By Kevin Lim and Nimesh Vora
SINGAPORE (Jun 30) -- Singapore and Malaysia shares fell Friday as a selloff in U.S. technology stocks and rising global bond yields marred demand for regional risk assets.
Technology heavy Nasdaq Composite slumped 1.4% overnight to a seven-week low, pacing a broader decline in U.S. stocks. The Dow Jones Industrial Average and S&P 500 each lost almost 0.8%. Technology stocks have been in focus in recent weeks amid concerns over high valuations and the possible fallout on the broader market in case of a deeper correction in such equities.
Recent hawkish commentary from central banks of major economies, which sent bond yields higher, also damped demand for stocks. The U.S. 10-year bond yield rose to a one-month high on Thursday. European and British borrowing costs for 10 years are now at their highest level in more than three months. The U.S Federal Reserve, which increased interest rates earlier this month, remains on course for one more hike this year.
"International markets continued to adjust for a 2018 outlook where other central banks join the Fed in gradually reducing monetary stimulus," said Ric Spooner, the chief market analyst at CMC Markets. "U.S. stocks were among the casualties with selling pressure on high PE technology stocks, leading market declines that saw both the NASDAQ and S&P 500 breaking below recent chart support levels."

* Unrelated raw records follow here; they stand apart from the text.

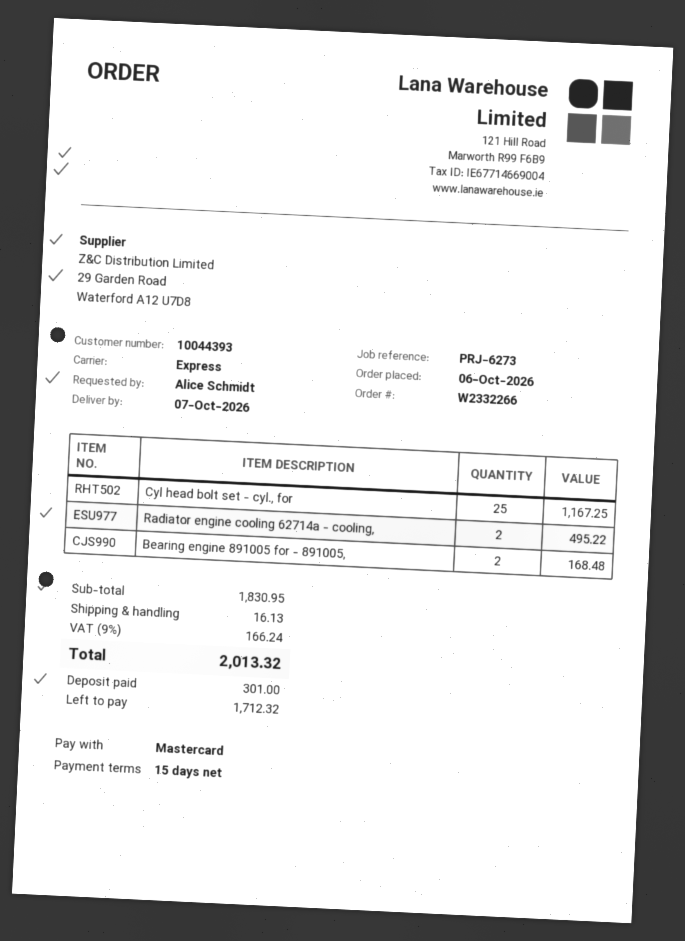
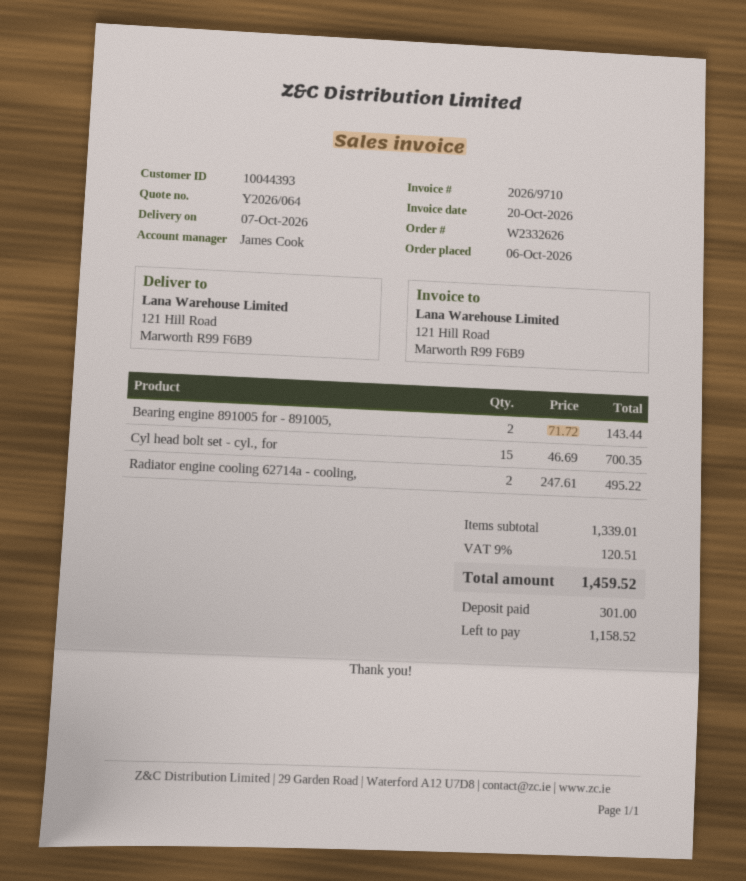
order number: W2332266 -> W2332626
Cyl head bolt set - cyl., for: 25 for 1167.25 -> 15 for 700.35
Bearing engine 891005 for - 891005,: 2 for 168.48 -> 2 for 143.44
subtotal: 1830.95 -> 1339.01
shipping: 16.13 -> none
tax: 9% = 166.24 -> 9% = 120.51
total: 2013.32 -> 1459.52
balance: 1712.32 -> 1158.52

Singapore's FTSE Straits Times Index climbed down from one-month highs, losing 1% to close at 3,226.48. For the week, however, the index ended 0.5% higher, primarily helped by a rally in banking stocks on rising bond yields.
DBS Group Holdings fell 0.6% on Friday, but managed a 1.9% gain for the week. Oversea-Chinese Banking Corp. added 1.2% in the five-day period and United Overseas Bank advanced 0.9%. On Friday, OCBC slipped 1.5% and UOB declined 1.7%.
Rig builder Keppel Corp. was another stock to fall on Friday, but closed higher for the week. Brent crude oil prices are up over 4% this week through Thursday. Keppel fell 1.1% on Friday, trimming its advance this week to 1%.
Agribusiness giant Wilmar International was down 3.8% at S$3.35 on Friday after Morgan Stanley downgraded stock to "equal-weight" from "overweight" and slashed the target price by over 20% to S$3.09. "Declining palm oil prices could pressure upstream PBT, and a glut in refining capacity in Indonesia and Malaysia could erode any potential downstream margin gains from lower feedstock costs given lower palm oil prices," it said.
UOL Group fell 3.5% after Nomura cut the developer to "reduce" from "neutral," according to Reuters. Other developers also fell Friday with City Developments dropping 2.1% and CapitaLand declining 1.1%.
The FTSE Bursa Malaysia KLCI slipped 0.4% to 1,763.67 on Friday to a one-month low. The 30-stock gauge has been down 0.9% since last Friday, marking its second consecutive weekly decline.
Genting Malaysia was among the major losers on Friday, falling 1.4% to extend its decline this week to 5.7%. Astro Malaysia dropped 3.8% on Friday and by 4.5% for the week.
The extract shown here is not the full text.